_DATA EXCERPTS_.
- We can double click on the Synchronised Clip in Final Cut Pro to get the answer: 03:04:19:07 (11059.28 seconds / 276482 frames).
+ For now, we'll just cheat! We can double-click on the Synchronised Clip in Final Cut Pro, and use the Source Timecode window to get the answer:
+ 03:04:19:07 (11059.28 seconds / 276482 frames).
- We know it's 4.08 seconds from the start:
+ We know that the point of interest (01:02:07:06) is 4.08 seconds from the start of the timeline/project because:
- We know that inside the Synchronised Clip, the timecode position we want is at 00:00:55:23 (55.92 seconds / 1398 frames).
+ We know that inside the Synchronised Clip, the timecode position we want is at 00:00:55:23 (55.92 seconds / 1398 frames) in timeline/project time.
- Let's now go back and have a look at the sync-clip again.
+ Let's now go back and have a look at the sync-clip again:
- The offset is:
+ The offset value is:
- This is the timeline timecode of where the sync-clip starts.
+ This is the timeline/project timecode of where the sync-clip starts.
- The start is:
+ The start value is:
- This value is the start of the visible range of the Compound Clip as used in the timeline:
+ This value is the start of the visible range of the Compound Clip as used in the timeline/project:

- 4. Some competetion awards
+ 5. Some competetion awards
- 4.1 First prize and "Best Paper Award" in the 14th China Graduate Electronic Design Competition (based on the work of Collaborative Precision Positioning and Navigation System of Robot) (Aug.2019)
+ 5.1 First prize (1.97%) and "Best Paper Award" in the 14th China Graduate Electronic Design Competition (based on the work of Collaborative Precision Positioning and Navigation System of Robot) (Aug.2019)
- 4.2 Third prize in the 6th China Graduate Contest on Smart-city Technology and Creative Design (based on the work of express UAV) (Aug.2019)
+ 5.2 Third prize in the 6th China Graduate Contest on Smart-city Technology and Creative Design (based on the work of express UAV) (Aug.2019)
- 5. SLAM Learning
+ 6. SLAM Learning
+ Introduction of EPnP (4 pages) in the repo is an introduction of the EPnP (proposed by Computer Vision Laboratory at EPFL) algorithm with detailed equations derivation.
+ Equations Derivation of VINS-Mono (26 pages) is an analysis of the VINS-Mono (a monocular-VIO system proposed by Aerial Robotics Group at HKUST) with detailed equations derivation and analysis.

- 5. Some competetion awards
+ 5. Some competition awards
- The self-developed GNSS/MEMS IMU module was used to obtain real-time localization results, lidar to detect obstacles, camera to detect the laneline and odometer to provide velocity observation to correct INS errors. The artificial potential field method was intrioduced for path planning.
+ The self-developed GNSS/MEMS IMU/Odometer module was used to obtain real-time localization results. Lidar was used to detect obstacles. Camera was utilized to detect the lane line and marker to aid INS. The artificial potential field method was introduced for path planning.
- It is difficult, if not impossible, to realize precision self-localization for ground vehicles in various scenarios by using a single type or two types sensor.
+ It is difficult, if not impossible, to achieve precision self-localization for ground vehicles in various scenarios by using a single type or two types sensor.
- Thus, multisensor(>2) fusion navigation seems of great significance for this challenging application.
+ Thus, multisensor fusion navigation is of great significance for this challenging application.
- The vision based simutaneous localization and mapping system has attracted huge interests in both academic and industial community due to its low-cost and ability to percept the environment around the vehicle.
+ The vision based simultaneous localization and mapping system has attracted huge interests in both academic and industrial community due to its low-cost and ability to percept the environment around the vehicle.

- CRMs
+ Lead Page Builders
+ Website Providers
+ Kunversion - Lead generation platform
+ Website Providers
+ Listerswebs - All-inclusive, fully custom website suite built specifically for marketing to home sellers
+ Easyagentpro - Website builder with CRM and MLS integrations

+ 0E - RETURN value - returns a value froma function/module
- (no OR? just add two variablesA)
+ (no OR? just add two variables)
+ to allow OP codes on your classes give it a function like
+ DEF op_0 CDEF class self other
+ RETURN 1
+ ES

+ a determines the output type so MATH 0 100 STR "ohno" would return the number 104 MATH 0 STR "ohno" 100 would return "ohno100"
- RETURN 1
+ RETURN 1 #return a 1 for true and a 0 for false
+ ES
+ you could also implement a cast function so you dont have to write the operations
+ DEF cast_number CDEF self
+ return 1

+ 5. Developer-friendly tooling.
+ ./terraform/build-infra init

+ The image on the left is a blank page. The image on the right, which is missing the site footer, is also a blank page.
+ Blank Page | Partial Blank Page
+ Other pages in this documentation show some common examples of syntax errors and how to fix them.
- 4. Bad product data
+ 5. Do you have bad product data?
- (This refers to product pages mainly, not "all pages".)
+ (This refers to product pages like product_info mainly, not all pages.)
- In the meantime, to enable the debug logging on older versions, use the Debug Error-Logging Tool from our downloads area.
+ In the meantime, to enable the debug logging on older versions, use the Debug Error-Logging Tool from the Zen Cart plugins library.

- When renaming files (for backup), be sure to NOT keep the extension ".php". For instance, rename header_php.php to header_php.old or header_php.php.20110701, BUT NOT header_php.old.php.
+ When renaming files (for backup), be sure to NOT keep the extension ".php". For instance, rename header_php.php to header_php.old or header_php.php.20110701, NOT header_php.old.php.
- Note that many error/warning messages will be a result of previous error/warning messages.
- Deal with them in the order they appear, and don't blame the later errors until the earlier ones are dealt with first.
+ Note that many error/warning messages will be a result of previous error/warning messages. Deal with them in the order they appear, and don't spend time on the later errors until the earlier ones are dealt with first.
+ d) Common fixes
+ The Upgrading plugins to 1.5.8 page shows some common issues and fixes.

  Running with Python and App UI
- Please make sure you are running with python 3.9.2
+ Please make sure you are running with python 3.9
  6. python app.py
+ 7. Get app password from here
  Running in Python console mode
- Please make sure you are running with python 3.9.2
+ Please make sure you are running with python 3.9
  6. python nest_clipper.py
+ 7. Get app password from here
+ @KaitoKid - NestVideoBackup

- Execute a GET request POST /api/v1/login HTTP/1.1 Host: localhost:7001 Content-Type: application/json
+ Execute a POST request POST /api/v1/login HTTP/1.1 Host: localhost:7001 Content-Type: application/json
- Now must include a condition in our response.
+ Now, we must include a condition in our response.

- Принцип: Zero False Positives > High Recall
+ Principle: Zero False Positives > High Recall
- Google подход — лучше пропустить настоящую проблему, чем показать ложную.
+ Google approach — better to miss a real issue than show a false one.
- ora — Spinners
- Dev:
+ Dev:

_WHAT THE EXERCISE ASKS_. Line by line, give the material above again exactly.

_OUTPUT BELOW_.
- We can double click on the Synchronised Clip in Final Cut Pro to get the answer: 03:04:19:07 (11059.28 seconds / 276482 frames).
+ For now, we'll just cheat! We can double-click on the Synchronised Clip in Final Cut Pro, and use the Source Timecode window to get the answer:
+ 03:04:19:07 (11059.28 seconds / 276482 frames).
- We know it's 4.08 seconds from the start:
+ We know that the point of interest (01:02:07:06) is 4.08 seconds from the start of the timeline/project because:
- We know that inside the Synchronised Clip, the timecode position we want is at 00:00:55:23 (55.92 seconds / 1398 frames).
+ We know that inside the Synchronised Clip, the timecode position we want is at 00:00:55:23 (55.92 seconds / 1398 frames) in timeline/project time.
- Let's now go back and have a look at the sync-clip again.
+ Let's now go back and have a look at the sync-clip again:
- The offset is:
+ The offset value is:
- This is the timeline timecode of where the sync-clip starts.
+ This is the timeline/project timecode of where the sync-clip starts.
- The start is:
+ The start value is:
- This value is the start of the visible range of the Compound Clip as used in the timeline:
+ This value is the start of the visible range of the Compound Clip as used in the timeline/project:

- 4. Some competetion awards
+ 5. Some competetion awards
- 4.1 First prize and "Best Paper Award" in the 14th China Graduate Electronic Design Competition (based on the work of Collaborative Precision Positioning and Navigation System of Robot) (Aug.2019)
+ 5.1 First prize (1.97%) and "Best Paper Award" in the 14th China Graduate Electronic Design Competition (based on the work of Collaborative Precision Positioning and Navigation System of Robot) (Aug.2019)
- 4.2 Third prize in the 6th China Graduate Contest on Smart-city Technology and Creative Design (based on the work of express UAV) (Aug.2019)
+ 5.2 Third prize in the 6th China Graduate Contest on Smart-city Technology and Creative Design (based on the work of express UAV) (Aug.2019)
- 5. SLAM Learning
+ 6. SLAM Learning
+ Introduction of EPnP (4 pages) in the repo is an introduction of the EPnP (proposed by Computer Vision Laboratory at EPFL) algorithm with detailed equations derivation.
+ Equations Derivation of VINS-Mono (26 pages) is an analysis of the VINS-Mono (a monocular-VIO system proposed by Aerial Robotics Group at HKUST) with detailed equations derivation and analysis.

- 5. Some competetion awards
+ 5. Some competition awards
- The self-developed GNSS/MEMS IMU module was used to obtain real-time localization results, lidar to detect obstacles, camera to detect the laneline and odometer to provide velocity observation to correct INS errors. The artificial potential field method was intrioduced for path planning.
+ The self-developed GNSS/MEMS IMU/Odometer module was used to obtain real-time localization results. Lidar was used to detect obstacles. Camera was utilized to detect the lane line and marker to aid INS. The artificial potential field method was introduced for path planning.
- It is difficult, if not impossible, to realize precision self-localization for ground vehicles in various scenarios by using a single type or two types sensor.
+ It is difficult, if not impossible, to achieve precision self-localization for ground vehicles in various scenarios by using a single type or two types sensor.
- Thus, multisensor(>2) fusion navigation seems of great significance for this challenging application.
+ Thus, multisensor fusion navigation is of great significance for this challenging application.
- The vision based simutaneous localization and mapping system has attracted huge interests in both academic and industial community due to its low-cost and ability to percept the environment around the vehicle.
+ The vision based simultaneous localization and mapping system has attracted huge interests in both academic and industrial community due to its low-cost and ability to percept the environment around the vehicle.

- CRMs
+ Lead Page Builders
+ Website Providers
+ Kunversion - Lead generation platform
+ Website Providers
+ Listerswebs - All-inclusive, fully custom website suite built specifically for marketing to home sellers
+ Easyagentpro - Website builder with CRM and MLS integrations

+ 0E - RETURN value - returns a value froma function/module
- (no OR? just add two variablesA)
+ (no OR? just add two variables)
+ to allow OP codes on your classes give it a function like
+ DEF op_0 CDEF class self other
+ RETURN 1
+ ES

+ a determines the output type so MATH 0 100 STR "ohno" would return the number 104 MATH 0 STR "ohno" 100 would return "ohno100"
- RETURN 1
+ RETURN 1 #return a 1 for true and a 0 for false
+ ES
+ you could also implement a cast function so you dont have to write the operations
+ DEF cast_number CDEF self
+ return 1

+ 5. Developer-friendly tooling.
+ ./terraform/build-infra init

+ The image on the left is a blank page. The image on the right, which is missing the site footer, is also a blank page.
+ Blank Page | Partial Blank Page
+ Other pages in this documentation show some common examples of syntax errors and how to fix them.
- 4. Bad product data
+ 5. Do you have bad product data?
- (This refers to product pages mainly, not "all pages".)
+ (This refers to product pages like product_info mainly, not all pages.)
- In the meantime, to enable the debug logging on older versions, use the Debug Error-Logging Tool from our downloads area.
+ In the meantime, to enable the debug logging on older versions, use the Debug Error-Logging Tool from the Zen Cart plugins library.

- When renaming files (for backup), be sure to NOT keep the extension ".php". For instance, rename header_php.php to header_php.old or header_php.php.20110701, BUT NOT header_php.old.php.
+ When renaming files (for backup), be sure to NOT keep the extension ".php". For instance, rename header_php.php to header_php.old or header_php.php.20110701, NOT header_php.old.php.
- Note that many error/warning messages will be a result of previous error/warning messages.
- Deal with them in the order they appear, and don't blame the later errors until the earlier ones are dealt with first.
+ Note that many error/warning messages will be a result of previous error/warning messages. Deal with them in the order they appear, and don't spend time on the later errors until the earlier ones are dealt with first.
+ d) Common fixes
+ The Upgrading plugins to 1.5.8 page shows some common issues and fixes.

  Running with Python and App UI
- Please make sure you are running with python 3.9.2
+ Please make sure you are running with python 3.9
  6. python app.py
+ 7. Get app password from here
  Running in Python console mode
- Please make sure you are running with python 3.9.2
+ Please make sure you are running with python 3.9
  6. python nest_clipper.py
+ 7. Get app password from here
+ @KaitoKid - NestVideoBackup

- Execute a GET request POST /api/v1/login HTTP/1.1 Host: localhost:7001 Content-Type: application/json
+ Execute a POST request POST /api/v1/login HTTP/1.1 Host: localhost:7001 Content-Type: application/json
- Now must include a condition in our response.
+ Now, we must include a condition in our response.

- Принцип: Zero False Positives > High Recall
+ Principle: Zero False Positives > High Recall
- Google подход — лучше пропустить настоящую проблему, чем показать ложную.
+ Google approach — better to miss a real issue than show a false one.
- ora — Spinners
- Dev:
+ Dev:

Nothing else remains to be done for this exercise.